BEGIN RECORDS FOR PROCESSING

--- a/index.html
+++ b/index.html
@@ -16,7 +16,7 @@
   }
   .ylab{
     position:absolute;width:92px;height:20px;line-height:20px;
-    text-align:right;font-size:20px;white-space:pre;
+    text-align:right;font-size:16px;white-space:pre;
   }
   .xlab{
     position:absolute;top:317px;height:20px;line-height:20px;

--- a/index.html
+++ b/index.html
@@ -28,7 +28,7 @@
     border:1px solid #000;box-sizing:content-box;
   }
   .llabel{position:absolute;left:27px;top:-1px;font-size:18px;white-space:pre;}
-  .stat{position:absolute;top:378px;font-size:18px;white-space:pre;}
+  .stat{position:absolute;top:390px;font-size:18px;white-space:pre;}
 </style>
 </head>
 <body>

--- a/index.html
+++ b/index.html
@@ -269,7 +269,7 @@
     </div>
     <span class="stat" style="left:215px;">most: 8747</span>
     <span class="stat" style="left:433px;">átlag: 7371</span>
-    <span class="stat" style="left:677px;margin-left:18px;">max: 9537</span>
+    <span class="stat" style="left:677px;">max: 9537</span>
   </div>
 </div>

END RECORDS FOR PROCESSING
BEGIN RECORDS FOR PROCESSING

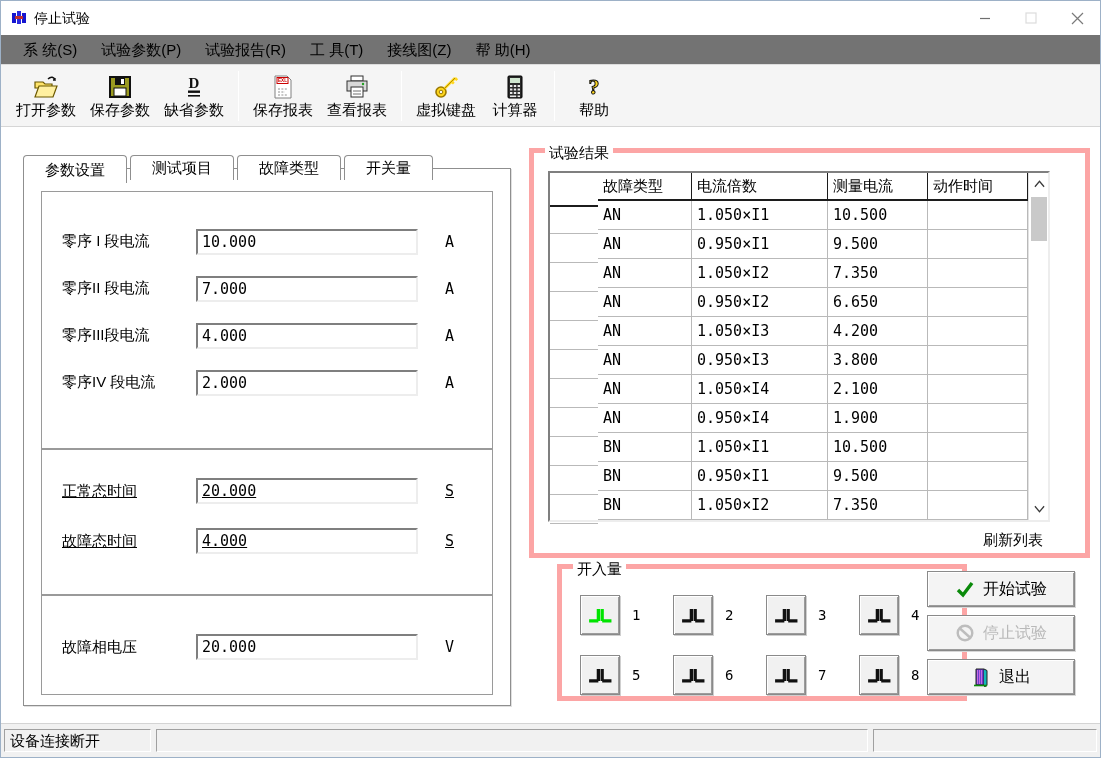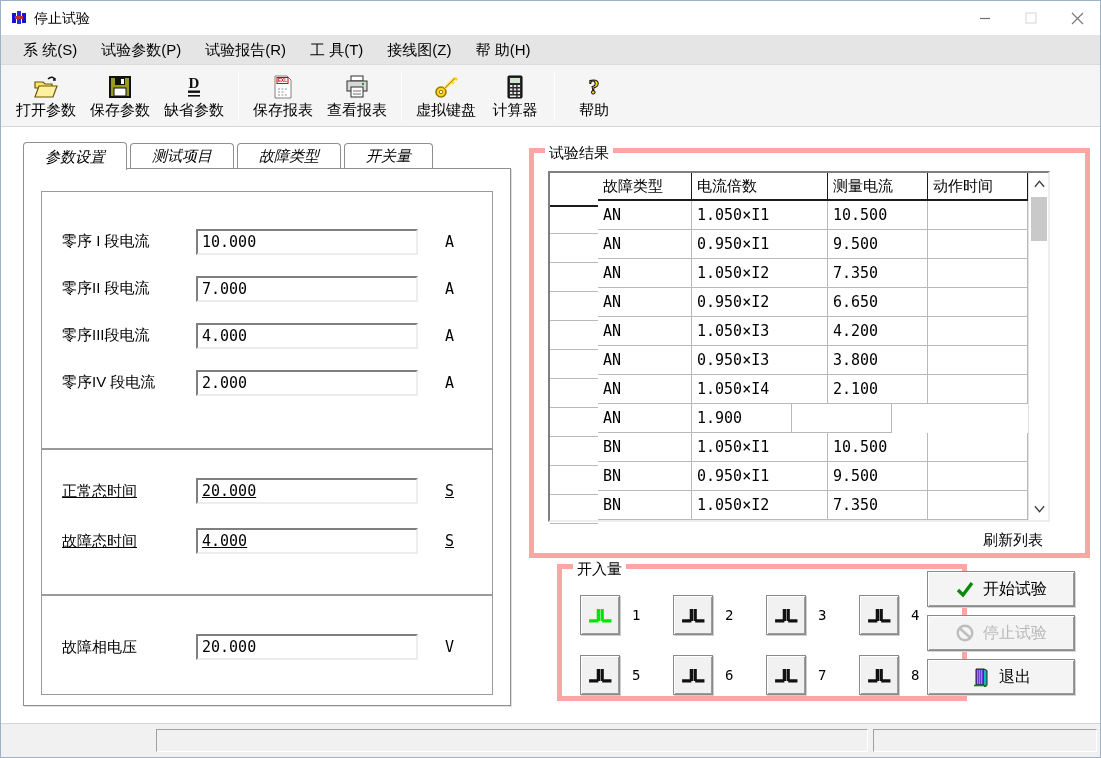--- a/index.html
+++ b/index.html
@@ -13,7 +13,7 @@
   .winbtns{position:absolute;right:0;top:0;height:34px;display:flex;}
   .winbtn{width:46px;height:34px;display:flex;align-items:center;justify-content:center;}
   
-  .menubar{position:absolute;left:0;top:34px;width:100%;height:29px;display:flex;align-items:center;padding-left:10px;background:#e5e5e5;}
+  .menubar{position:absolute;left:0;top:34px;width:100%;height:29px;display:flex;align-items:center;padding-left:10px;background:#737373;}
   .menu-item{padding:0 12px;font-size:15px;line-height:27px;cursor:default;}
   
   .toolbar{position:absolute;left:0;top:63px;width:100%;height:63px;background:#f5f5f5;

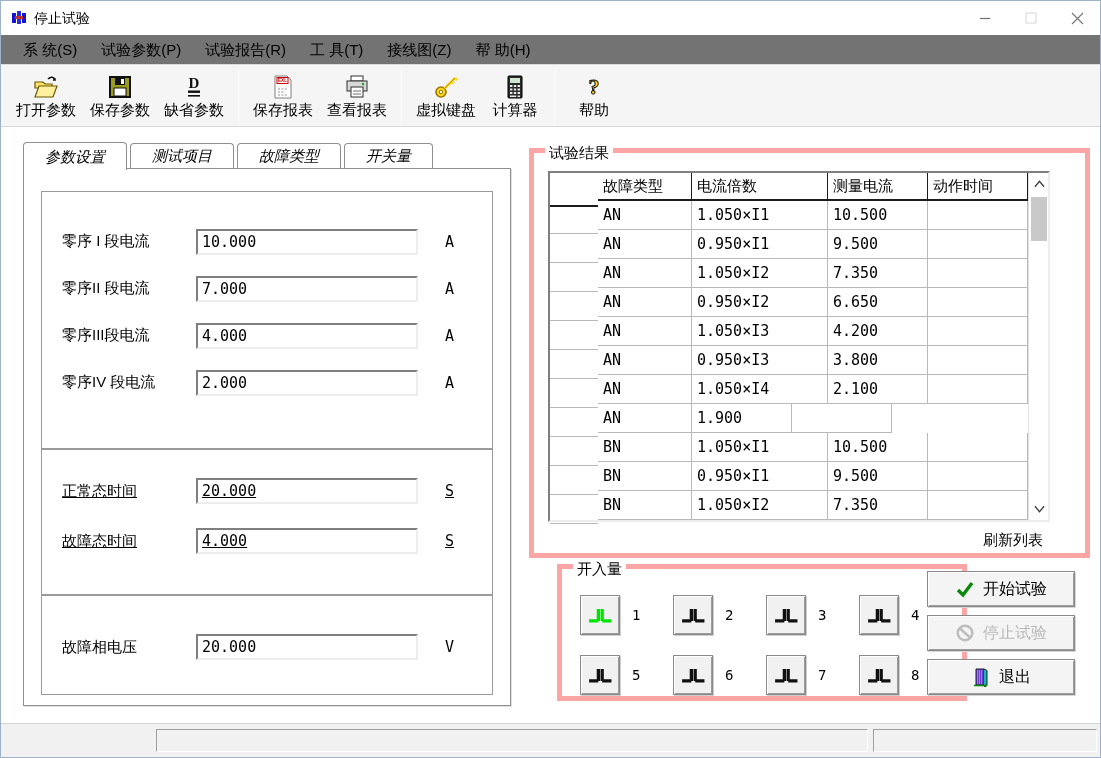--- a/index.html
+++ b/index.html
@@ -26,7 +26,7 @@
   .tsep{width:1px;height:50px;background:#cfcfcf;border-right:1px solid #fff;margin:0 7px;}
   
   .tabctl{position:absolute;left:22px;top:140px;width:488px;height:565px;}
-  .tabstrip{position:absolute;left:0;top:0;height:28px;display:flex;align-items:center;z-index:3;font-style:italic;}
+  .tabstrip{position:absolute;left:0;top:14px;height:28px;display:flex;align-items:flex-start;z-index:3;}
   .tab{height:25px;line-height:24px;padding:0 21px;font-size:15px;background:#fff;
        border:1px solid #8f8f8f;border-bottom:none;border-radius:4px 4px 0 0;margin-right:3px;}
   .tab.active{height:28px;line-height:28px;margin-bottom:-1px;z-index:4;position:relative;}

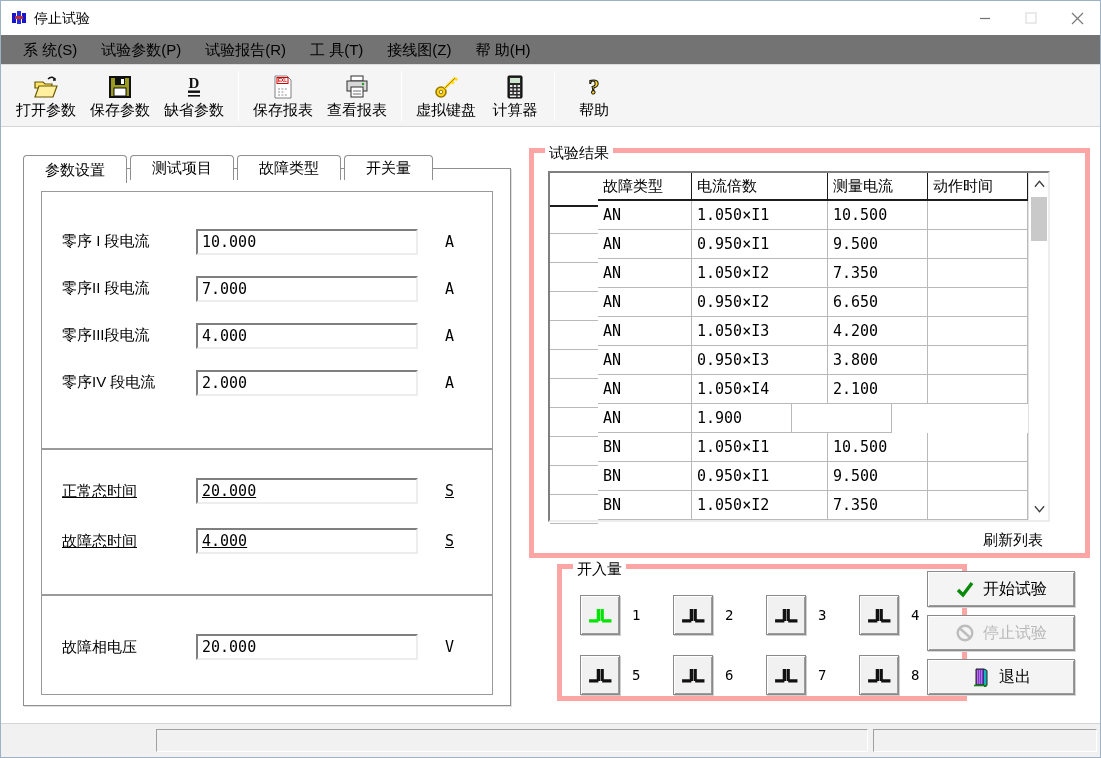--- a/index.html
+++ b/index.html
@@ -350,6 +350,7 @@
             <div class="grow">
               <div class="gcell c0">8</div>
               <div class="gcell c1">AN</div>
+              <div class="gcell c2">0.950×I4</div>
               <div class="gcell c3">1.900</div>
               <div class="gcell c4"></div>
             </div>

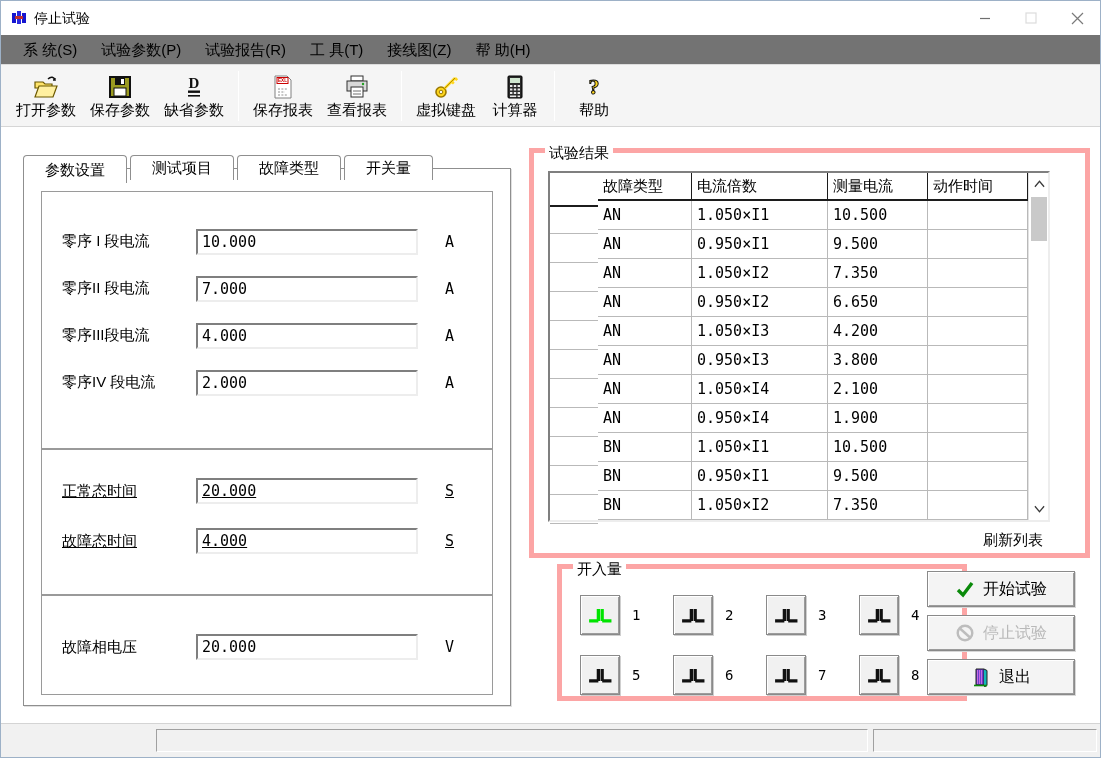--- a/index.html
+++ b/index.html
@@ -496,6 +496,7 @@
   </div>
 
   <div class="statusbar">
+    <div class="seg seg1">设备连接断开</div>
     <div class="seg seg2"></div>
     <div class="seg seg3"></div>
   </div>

END RECORDS FOR PROCESSING
BEGIN RECORDS FOR PROCESSING

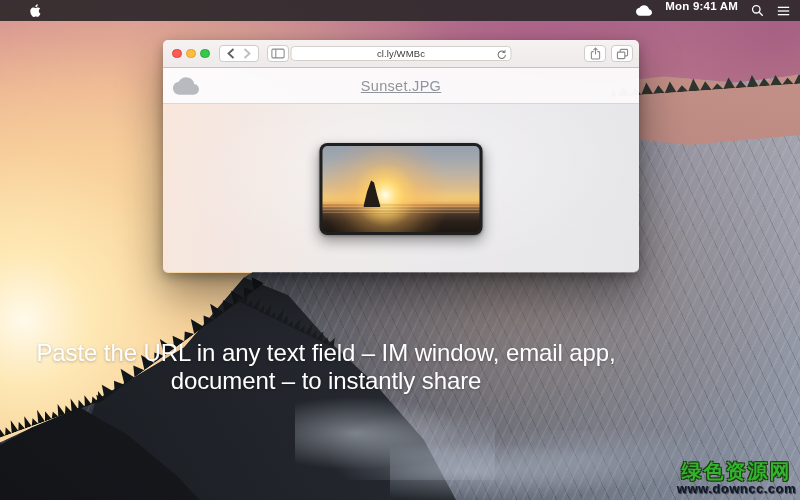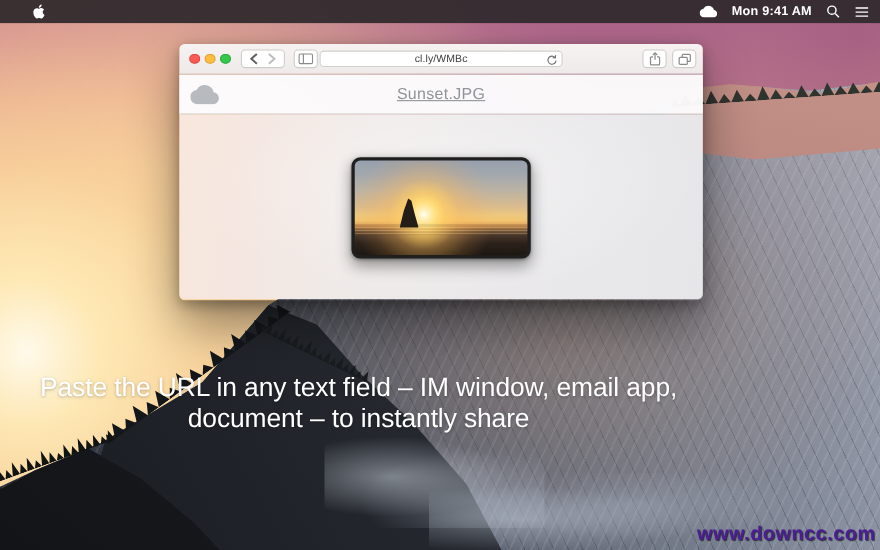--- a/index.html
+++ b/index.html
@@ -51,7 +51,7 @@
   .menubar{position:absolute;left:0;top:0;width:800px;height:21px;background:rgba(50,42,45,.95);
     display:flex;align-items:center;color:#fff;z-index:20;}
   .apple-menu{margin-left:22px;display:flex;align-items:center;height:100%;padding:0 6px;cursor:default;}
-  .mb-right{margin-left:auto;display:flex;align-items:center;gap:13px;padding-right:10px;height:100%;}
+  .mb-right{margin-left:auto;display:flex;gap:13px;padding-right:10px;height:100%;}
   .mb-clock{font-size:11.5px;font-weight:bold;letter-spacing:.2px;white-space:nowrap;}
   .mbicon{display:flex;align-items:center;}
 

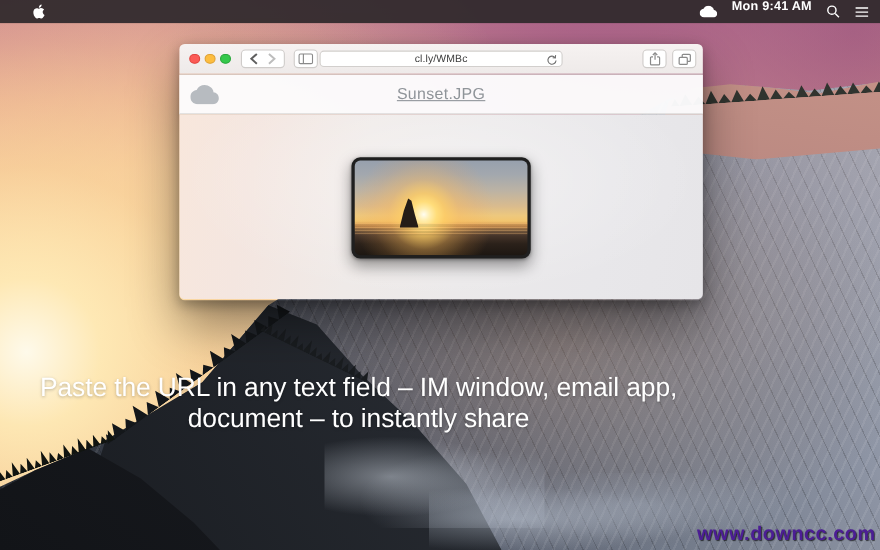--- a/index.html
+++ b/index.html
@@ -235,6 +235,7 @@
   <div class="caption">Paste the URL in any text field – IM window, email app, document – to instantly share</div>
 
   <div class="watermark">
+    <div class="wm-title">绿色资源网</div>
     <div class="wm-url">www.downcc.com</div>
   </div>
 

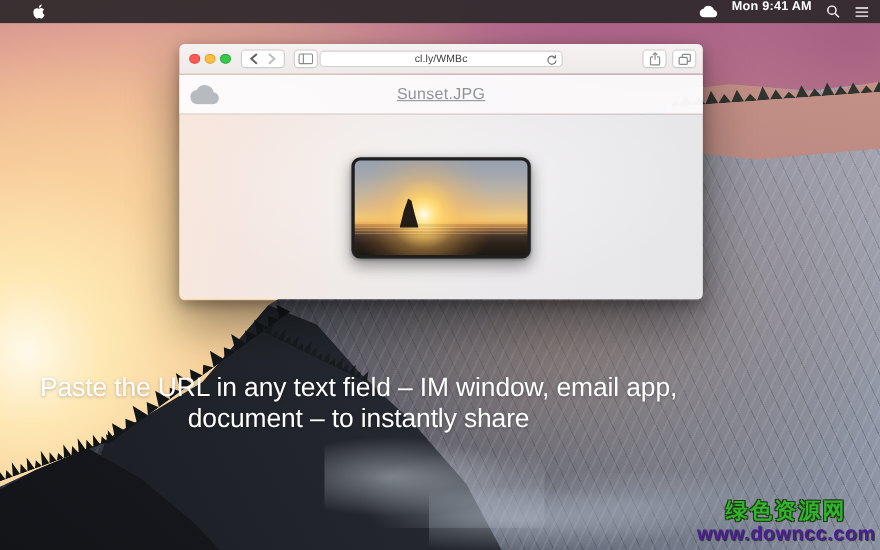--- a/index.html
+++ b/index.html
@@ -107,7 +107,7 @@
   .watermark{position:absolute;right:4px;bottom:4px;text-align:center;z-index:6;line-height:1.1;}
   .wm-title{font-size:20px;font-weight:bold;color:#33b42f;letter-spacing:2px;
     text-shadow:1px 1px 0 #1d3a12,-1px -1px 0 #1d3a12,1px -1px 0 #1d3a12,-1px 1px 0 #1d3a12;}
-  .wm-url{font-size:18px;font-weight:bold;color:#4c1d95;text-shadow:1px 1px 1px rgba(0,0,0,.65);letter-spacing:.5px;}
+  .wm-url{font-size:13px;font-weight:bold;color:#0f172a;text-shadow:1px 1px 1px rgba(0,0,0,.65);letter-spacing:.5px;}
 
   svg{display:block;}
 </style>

END RECORDS FOR PROCESSING

- [EXERCISE BRIEF] From the data above, show each line that contains "background".

- [SOLUTION TO THE EXERCISE]
-  .menubar{position:absolute;left:0;top:34px;width:100%;height:29px;display:flex;align-items:center;padding-left:10px;background:#e5e5e5;}
+  .menubar{position:absolute;left:0;top:34px;width:100%;height:29px;display:flex;align-items:center;padding-left:10px;background:#737373;}
   .toolbar{position:absolute;left:0;top:63px;width:100%;height:63px;background:#f5f5f5;
   .tsep{width:1px;height:50px;background:#cfcfcf;border-right:1px solid #fff;margin:0 7px;}
   .tab{height:25px;line-height:24px;padding:0 21px;font-size:15px;background:#fff;
   .menubar{position:absolute;left:0;top:0;width:800px;height:21px;background:rgba(50,42,45,.95);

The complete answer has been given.